Transformações Urbanas ao Longo das Décadas
A evolução da paisagem urbana de Santos é um testemunho das transformações sociais, tecnológicas e das legislações que regulam a construção civil. A análise do Perfil da Produção Imobiliária em Santos – Verticalização Residencial revela como a cidade se moldou entre 1956 e 2022, destacando as etapas significativas dessa jornada.
Dados da Verticalização em Santos
Segundo o estudo elaborado pela Secretaria de Obras e Edificações (Seobe), a cidade possui processo construtivo que resulta em mais de 43 mil imóveis construídos na área insular ao longo de 67 anos. Desde 1956, a área total de edificações aumentou de cerca de 5 milhões de m² para quase 30 milhões de m², com 75% dessas construções sendo residenciais e 57% consistindo em unidades habitacionais empilhadas.
Materiais e Estudos Utilizados
A base de dados que sustentou esse estudo é proveniente do cadastro fiscal imobiliário do município, disponibilizado em 2024 em formatos acessíveis como planilhas e arquivos de georreferenciamento. Gráficos e mapas criados a partir dessas informações estão acessíveis no portal da Prefeitura, na seção da Seobe, proporcionando uma visão clara da evolução da construção em Santos.

Importância do Cadastro Fiscal Imobiliário
O cadastro fiscal atua como um alicerce para diversas análises que buscam compreender a dinâmica urbanística da cidade. Como salienta a secretária Larissa Oliveira Cordeiro, isso é vital para elaborar e melhorar as regulamentações urbanísticas, que têm um impacto direto nas novas construções e reformas, garantindo que as necessidades da população sejam atendidas.
Impacto das Novas Leis no Urbanismo
A história da urbanização em Santos está intimamente ligada à evolução de leis e normas que governam a construção. Por exemplo, o Decreto-lei 403 de 1945 estabeleceu limites flexíveis para a altura dos edifícios, conectando diretamente os marcos históricos à forma como a cidade se desenvolveu. As alterações nas legislações ao longo dos anos possibilitaram um aumento significativo nas alturas permitidas, culminando em construções que respeitam agora os parâmetros do Plano de Proteção da Base Aérea de Santos.
Análise dos Imóveis Construídos
Uma análise detalhada mostra que Santos abriga a maior proporção de apartamentos no Brasil, com 67,1% das moradias sendo desse tipo, conforme dados do Censo Demográfico 2022 do IBGE. É interessante notar que muitos desses edifícios têm entre dois a quatro andares e não possuem elevadores, representando um estilo de vida urbano que é único para a cidade.
Conjuntos Habitacionais Notáveis
Entre os períodos de 1971 a 2020, houve um aumento significativo na construção de conjuntos habitacionais. Estes, como os conhecidos BNH Aparecida, Dale Coutinho, e Estivadores, foram projetados principalmente sem elevadores, refletindo um padrão de moradia acessível e inclusiva. Esses conjuntos se tornaram emblemáticos e representaram importantes marcos na história habitacional da cidade.
Crescimento da População e Moradia
O aumento populacional e a migração para centros urbanos como Santos trazem desafios na oferta de habitação. Entre 2004 e 2008, por exemplo, ocorreu um boom no desenvolvimento de casas sobrepostas, especialmente em bairros como Embaré e Campo Grande.
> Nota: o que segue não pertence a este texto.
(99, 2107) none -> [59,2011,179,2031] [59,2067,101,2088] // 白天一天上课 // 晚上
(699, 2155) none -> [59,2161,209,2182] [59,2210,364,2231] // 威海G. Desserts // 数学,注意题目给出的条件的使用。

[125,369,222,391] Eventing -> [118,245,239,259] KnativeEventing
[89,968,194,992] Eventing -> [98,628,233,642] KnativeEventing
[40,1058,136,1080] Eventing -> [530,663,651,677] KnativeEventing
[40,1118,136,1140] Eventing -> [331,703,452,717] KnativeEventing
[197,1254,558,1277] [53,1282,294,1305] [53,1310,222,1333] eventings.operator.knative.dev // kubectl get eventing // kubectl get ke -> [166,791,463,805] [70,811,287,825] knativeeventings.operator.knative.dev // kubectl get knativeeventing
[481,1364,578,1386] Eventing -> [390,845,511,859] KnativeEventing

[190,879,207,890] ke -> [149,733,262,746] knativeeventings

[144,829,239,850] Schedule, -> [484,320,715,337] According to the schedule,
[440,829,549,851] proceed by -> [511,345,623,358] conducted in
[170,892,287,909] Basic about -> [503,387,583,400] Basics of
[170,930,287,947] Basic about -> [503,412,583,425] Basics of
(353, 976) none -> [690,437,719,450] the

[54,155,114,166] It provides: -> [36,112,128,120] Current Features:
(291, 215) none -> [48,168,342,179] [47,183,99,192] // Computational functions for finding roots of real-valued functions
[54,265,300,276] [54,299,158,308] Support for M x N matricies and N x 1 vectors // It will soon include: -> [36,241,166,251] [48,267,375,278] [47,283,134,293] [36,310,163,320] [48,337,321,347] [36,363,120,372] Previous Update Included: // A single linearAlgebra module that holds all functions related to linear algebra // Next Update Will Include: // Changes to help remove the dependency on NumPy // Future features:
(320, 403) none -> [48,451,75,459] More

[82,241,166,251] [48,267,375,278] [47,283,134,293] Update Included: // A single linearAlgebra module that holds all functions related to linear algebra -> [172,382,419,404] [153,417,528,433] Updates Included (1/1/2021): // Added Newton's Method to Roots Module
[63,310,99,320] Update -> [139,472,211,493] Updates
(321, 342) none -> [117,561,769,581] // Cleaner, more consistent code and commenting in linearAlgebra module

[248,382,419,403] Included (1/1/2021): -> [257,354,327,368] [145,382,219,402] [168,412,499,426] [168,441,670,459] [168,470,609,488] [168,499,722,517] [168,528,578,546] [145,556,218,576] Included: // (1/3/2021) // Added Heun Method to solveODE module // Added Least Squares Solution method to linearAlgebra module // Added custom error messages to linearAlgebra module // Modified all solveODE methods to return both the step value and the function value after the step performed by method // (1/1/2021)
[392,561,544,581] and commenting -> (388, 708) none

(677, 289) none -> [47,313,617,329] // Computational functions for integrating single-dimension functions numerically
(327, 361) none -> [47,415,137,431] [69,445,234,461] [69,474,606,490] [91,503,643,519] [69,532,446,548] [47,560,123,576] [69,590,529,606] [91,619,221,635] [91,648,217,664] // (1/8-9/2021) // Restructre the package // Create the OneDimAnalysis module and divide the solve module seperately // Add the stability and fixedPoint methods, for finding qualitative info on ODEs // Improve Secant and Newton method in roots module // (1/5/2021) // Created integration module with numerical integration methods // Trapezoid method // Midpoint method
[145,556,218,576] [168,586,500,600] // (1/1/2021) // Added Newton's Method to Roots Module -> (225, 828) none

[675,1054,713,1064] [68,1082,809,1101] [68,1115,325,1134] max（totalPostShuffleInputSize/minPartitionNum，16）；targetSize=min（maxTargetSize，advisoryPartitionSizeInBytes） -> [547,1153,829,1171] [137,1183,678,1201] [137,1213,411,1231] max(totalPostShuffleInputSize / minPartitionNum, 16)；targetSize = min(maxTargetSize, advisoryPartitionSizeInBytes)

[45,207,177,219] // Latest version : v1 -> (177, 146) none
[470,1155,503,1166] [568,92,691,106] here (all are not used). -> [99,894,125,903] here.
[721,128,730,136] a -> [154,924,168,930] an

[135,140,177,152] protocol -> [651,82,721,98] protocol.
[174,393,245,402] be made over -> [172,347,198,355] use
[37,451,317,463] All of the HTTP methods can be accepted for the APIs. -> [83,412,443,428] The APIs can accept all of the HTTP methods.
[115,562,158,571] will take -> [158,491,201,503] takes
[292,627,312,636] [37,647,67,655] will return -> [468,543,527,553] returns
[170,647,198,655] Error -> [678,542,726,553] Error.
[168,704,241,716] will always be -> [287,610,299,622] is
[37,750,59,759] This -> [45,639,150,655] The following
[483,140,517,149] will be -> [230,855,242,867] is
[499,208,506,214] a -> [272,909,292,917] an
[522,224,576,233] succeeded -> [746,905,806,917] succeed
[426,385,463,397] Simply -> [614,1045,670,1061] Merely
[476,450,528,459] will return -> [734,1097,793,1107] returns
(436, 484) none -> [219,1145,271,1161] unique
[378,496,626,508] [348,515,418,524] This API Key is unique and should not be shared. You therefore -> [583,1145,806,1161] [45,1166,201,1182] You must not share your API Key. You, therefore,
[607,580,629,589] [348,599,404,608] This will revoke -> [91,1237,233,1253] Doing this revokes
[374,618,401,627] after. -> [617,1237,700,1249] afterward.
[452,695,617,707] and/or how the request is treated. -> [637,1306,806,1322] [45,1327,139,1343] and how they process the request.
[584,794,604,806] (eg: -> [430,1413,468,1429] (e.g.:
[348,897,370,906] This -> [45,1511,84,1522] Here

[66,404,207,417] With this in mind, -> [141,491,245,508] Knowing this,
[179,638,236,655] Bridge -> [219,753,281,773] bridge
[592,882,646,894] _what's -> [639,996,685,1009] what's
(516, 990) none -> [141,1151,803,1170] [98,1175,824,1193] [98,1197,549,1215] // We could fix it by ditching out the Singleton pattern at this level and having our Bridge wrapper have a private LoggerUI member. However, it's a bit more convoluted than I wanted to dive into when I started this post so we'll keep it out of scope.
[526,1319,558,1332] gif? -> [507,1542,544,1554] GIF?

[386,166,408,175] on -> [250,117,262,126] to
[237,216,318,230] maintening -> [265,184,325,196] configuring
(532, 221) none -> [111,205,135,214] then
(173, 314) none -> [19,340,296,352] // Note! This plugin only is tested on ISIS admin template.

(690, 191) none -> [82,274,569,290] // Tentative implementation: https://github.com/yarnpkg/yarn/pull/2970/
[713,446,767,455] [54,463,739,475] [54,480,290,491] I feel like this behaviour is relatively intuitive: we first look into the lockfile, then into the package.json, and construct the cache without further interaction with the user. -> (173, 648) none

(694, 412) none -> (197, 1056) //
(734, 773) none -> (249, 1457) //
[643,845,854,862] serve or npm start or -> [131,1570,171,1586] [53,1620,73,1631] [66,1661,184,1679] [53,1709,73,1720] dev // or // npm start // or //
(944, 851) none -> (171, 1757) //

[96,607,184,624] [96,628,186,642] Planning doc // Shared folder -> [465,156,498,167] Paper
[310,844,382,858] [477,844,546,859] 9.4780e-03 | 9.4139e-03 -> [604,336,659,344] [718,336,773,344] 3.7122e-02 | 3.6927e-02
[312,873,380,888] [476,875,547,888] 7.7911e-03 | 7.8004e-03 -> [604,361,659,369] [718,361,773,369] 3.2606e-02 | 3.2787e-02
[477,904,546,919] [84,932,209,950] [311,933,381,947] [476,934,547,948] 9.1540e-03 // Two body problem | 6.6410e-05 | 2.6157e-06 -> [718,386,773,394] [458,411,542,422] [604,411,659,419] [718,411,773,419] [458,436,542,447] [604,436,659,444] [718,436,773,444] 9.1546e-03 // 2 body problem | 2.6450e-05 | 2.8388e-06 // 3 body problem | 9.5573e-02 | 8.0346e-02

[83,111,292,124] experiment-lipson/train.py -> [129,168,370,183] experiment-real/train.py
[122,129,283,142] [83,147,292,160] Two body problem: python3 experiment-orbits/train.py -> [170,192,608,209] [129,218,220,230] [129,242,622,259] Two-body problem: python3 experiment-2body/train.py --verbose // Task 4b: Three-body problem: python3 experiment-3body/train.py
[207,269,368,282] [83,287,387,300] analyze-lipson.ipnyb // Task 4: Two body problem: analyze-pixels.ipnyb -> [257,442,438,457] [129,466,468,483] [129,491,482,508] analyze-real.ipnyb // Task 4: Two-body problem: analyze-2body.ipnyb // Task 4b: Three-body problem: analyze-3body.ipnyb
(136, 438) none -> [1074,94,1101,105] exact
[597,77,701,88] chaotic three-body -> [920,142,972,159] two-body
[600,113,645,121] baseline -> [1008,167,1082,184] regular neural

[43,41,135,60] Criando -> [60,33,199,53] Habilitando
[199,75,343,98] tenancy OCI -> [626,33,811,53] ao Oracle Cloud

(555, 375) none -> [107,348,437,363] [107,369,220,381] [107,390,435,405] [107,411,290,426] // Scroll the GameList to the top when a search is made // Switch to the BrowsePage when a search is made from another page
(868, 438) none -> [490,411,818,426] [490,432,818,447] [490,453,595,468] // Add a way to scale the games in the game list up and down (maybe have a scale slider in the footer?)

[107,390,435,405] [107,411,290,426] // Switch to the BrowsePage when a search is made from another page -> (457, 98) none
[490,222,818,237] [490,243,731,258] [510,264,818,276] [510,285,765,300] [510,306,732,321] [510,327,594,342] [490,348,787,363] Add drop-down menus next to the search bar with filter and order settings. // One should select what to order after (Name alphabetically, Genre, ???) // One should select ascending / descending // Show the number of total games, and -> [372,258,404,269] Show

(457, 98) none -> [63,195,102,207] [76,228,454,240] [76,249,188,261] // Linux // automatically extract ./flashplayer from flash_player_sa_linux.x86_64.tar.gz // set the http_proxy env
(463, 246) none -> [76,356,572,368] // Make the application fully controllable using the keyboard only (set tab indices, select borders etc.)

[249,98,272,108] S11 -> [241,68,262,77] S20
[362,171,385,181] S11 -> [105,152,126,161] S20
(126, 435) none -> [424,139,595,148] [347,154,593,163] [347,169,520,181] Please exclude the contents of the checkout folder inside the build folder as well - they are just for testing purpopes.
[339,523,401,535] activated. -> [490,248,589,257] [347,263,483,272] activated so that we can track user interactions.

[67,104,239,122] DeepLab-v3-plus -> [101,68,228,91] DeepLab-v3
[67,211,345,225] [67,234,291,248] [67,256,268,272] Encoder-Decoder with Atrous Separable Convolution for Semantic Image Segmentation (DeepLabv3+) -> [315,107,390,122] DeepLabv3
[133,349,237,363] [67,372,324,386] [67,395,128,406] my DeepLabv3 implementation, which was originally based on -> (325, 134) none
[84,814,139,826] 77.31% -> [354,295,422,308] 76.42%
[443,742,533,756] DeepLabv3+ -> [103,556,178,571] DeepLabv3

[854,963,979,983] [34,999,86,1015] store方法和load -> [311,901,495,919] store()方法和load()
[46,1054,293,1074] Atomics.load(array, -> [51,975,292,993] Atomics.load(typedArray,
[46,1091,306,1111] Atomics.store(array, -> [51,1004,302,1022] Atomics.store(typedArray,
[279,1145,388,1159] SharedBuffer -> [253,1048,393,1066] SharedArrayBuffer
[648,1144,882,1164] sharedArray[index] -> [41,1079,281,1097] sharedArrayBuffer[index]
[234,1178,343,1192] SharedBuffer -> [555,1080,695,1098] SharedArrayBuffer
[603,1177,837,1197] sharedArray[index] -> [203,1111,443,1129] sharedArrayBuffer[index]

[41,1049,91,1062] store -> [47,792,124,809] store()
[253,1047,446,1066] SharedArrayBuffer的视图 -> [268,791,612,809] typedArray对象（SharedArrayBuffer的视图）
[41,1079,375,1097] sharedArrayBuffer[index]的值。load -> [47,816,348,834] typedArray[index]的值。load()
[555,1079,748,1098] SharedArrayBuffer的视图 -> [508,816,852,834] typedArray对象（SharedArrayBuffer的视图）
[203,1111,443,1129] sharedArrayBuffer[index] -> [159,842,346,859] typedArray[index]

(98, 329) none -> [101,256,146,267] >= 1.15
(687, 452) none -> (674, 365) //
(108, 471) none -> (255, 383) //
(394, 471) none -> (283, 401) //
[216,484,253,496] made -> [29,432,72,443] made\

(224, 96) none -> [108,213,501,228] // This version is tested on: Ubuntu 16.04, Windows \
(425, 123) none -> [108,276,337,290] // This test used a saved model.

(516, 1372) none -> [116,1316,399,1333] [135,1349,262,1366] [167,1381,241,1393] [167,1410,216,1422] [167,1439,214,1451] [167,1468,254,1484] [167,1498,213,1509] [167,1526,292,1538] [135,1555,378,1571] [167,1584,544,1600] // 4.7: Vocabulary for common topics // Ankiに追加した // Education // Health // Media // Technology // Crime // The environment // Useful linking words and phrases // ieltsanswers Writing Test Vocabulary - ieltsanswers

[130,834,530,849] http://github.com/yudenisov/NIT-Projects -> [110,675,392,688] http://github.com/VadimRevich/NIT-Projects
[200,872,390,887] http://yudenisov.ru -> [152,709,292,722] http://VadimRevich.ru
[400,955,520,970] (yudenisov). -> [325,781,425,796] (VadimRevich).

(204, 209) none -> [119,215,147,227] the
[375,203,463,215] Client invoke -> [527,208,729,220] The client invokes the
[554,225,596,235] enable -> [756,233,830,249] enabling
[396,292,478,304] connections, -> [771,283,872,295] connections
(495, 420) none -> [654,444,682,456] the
Essa alteração no perfil das moradias, com prédios mais altos e sobrepostos, ecoa nas necessidades e preferências contemporâneas da população.
Desafios da Urbanização Sustentável
A urbanização em Santos enfrenta o desafio de alinhar o crescimento da construções com práticas sustentáveis. A pressão para acomodar novos moradores e a demanda por espaço urbano exigem soluções criativas que respeitem tanto o meio ambiente quanto as tradições locais. As novas legislações, que começaram a exigir menos vagas de garagem para as construções, são um reflexo passo nesse sentido.
O Futuro da Construção em Santos
O futuro do setor imobiliário em Santos está prestes a experimentar novas direções. Com a constante evolução das necessidades habitacionais e o desafio de criar espaços urbanamente viáveis e sustentáveis, as próximas regulamentações podem redirecionar a trajetória do mercado imobiliário. Observações de especialistas, como o arquiteto Diogo Damasio, indicam que o cenário continuará a mudar, adaptando-se às exigências da sociedade e às infraestruturas de transporte e serviços.
O estudo realizado pela Prefeitura de Santos é um exemplo de como conhecimentos técnicos podem ajudar em novas estratégias de urbanização e construção. Ao disponibilizar esses dados, a administração não apenas permite um engajamento da população nas discussões sobre o futuro urbano, mas também prepara o caminho para o desenvolvimento de políticas públicas mais eficientes e inclusivas.